Players Oppose Garbage Time Objection in NFL Concussion Suit

After years of hard-fought litigation, a settlement seemed like it had finally been reached between former players and the National Football League for more than $750 million in favor of payment to the injured players’ and their families, with a large amount of funding also going directly to medical research for head trauma from football-related injuries.  However, some members of the class of former players immediately objected to the settlement, and it seems that many of them are still unhappy with the settlement agreement nearly six months later.
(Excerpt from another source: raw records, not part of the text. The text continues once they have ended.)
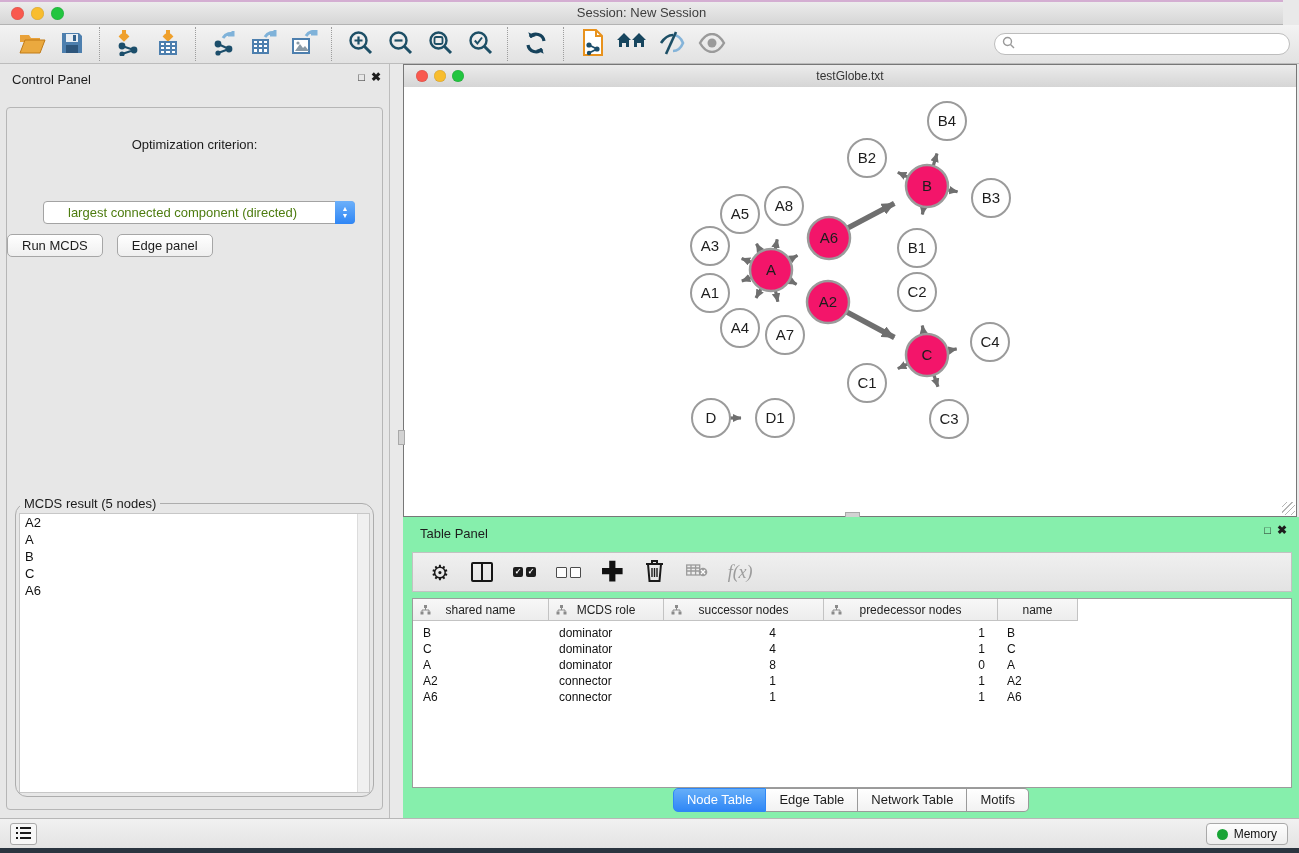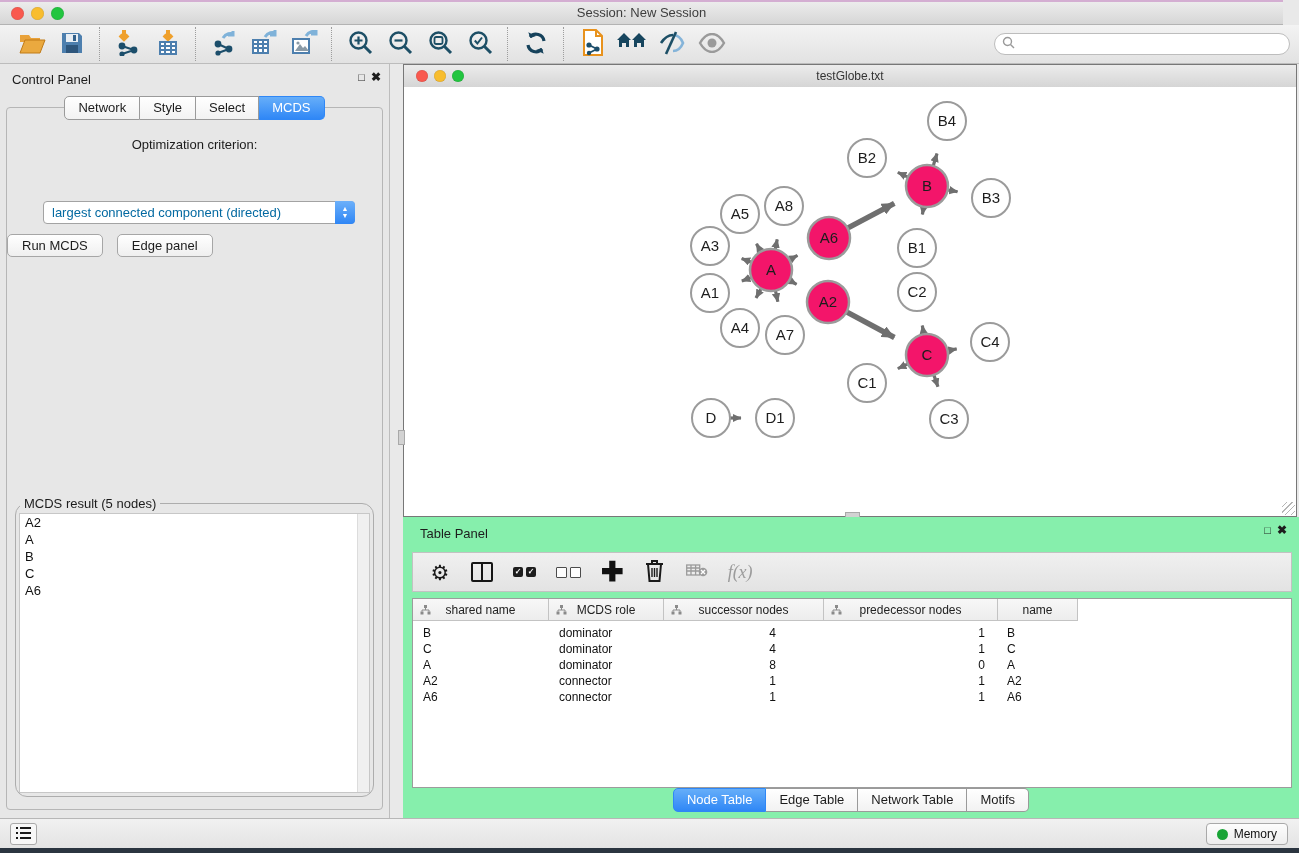--- a/index.html
+++ b/index.html
@@ -317,12 +317,6 @@
     <span class="panel-float cp-float">□</span>
     <span class="panel-close cp-close">✖</span>
   </div>
-  <div class="cp-tabs">
-      <div class="seg">Network</div>
-      <div class="seg">Style</div>
-      <div class="seg">Select</div>
-      <div class="seg active">MCDS</div>
-    </div>
   <div class="cp-content">
     <div class="opt-label">Optimization criterion:</div>
     <div class="dropdown">

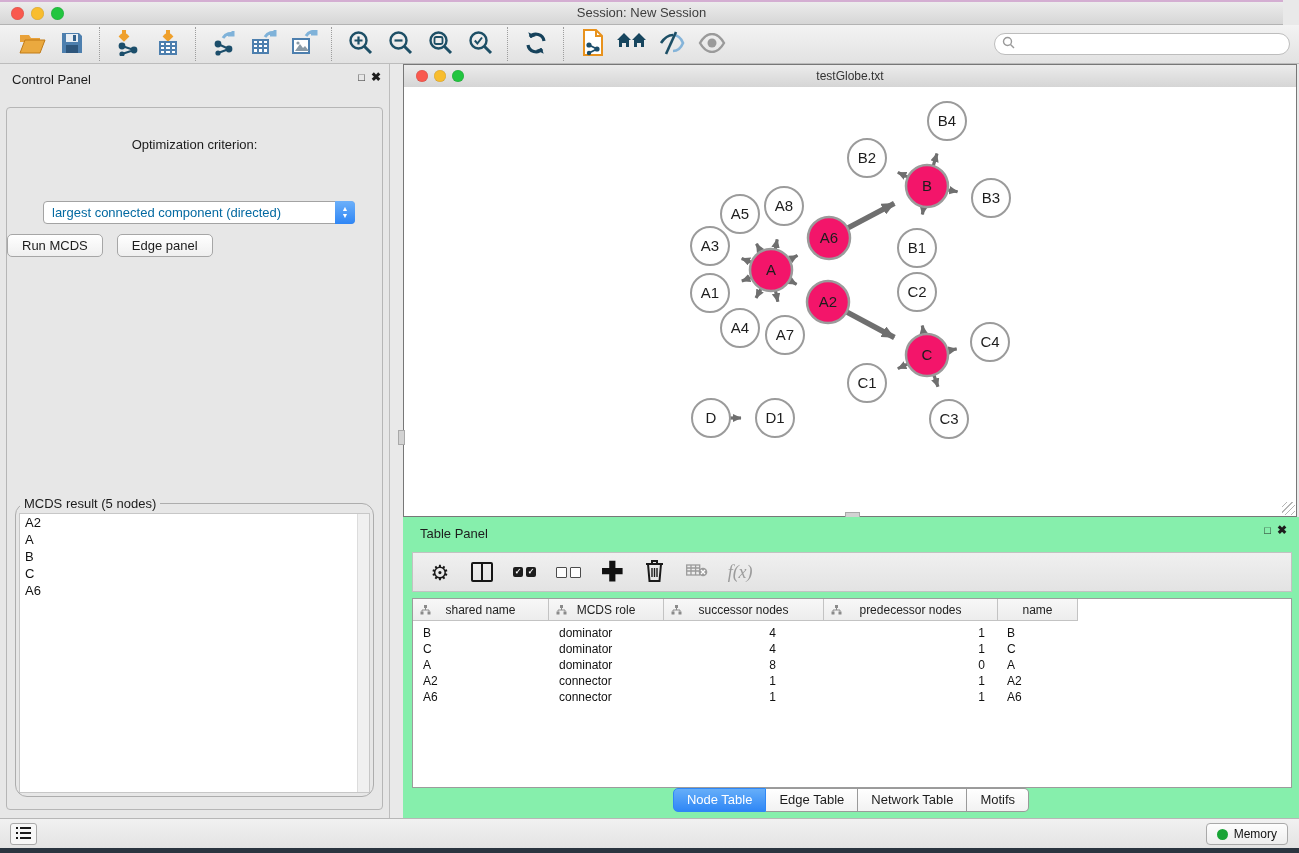--- a/index.html
+++ b/index.html
@@ -57,7 +57,7 @@
     position:absolute;left:36px;top:93px;width:312px;height:23px;background:#fff;
     border:1px solid #a3a3a3;border-radius:4px;display:flex;align-items:center;box-sizing:border-box;
   }
-  .dropdown .val{flex:1;font-size:13px;color:#0369a1;padding-left:8px;white-space:nowrap;overflow:hidden;}
+  .dropdown .val{flex:1;font-size:13px;color:#4d7c0f;padding-left:24px;white-space:nowrap;overflow:hidden;}
   .dd-step{
     width:20px;height:23px;margin:-1px -1px -1px 0;border-radius:0 4px 4px 0;
     background:linear-gradient(#6cb0fa,#2f86f5);display:flex;flex-direction:column;align-items:center;justify-content:center;gap:1px;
This past Tuesday, October 13, 2015, members of the class of plaintiffs who assented to the settlement offer filed a formal brief in opposition to those appellant objectors, who recently asserted, for the first time throughout the appeal process, that a conflict existed amongst one the attorneys for the plaintiffs during the class action lawsuit.  Specifically, in their reply brief, the appellants objected to class counsel for the subclass of players who haven’t yet been diagnosed with head trauma, attorney Arnold Levin, was in direct conflict because he or a partner at his law firm also represented players with currently diagnosed head injuries. Because of this conflict, the objectors argue, the settlement was not in the best interest of all the members of the class.

While the settlement-assenting plaintiffs do fleetingly make an argument in opposition to the prejudicial one made by the appellants above, the majority of their recently filed brief consists of arguing against the validity of the timing of the representation conflict argument, not necessarily the claim itself.  It is a well-established principle throughout all courts of the United States that appellate courts may only review the issues presented to the lower court and cannot be presented with new issues on appeal.  However, for the first time, the objectors are raising the argument in a response brief to the appellate division, and the appellee plaintiffs strongly disagree that this is an appropriate time for conflicts concerning fair and adequate representation to be brought to the court’s attention.

Appellants also want the court to take judicial notice of complaints made concerning Mr. Levin and his firm’s representation in the suit dating back to 2011 and 2012.  However, the assenting plaintiffs also oppose the court doing so, even though they may as a matter of law , as they further reinforce that no mention of the conflict was made during any other stage of the settlement process.

But because a decision regarding the issue may take some time, it looks like the long-awaited end to this saga is still seemingly far off into the future.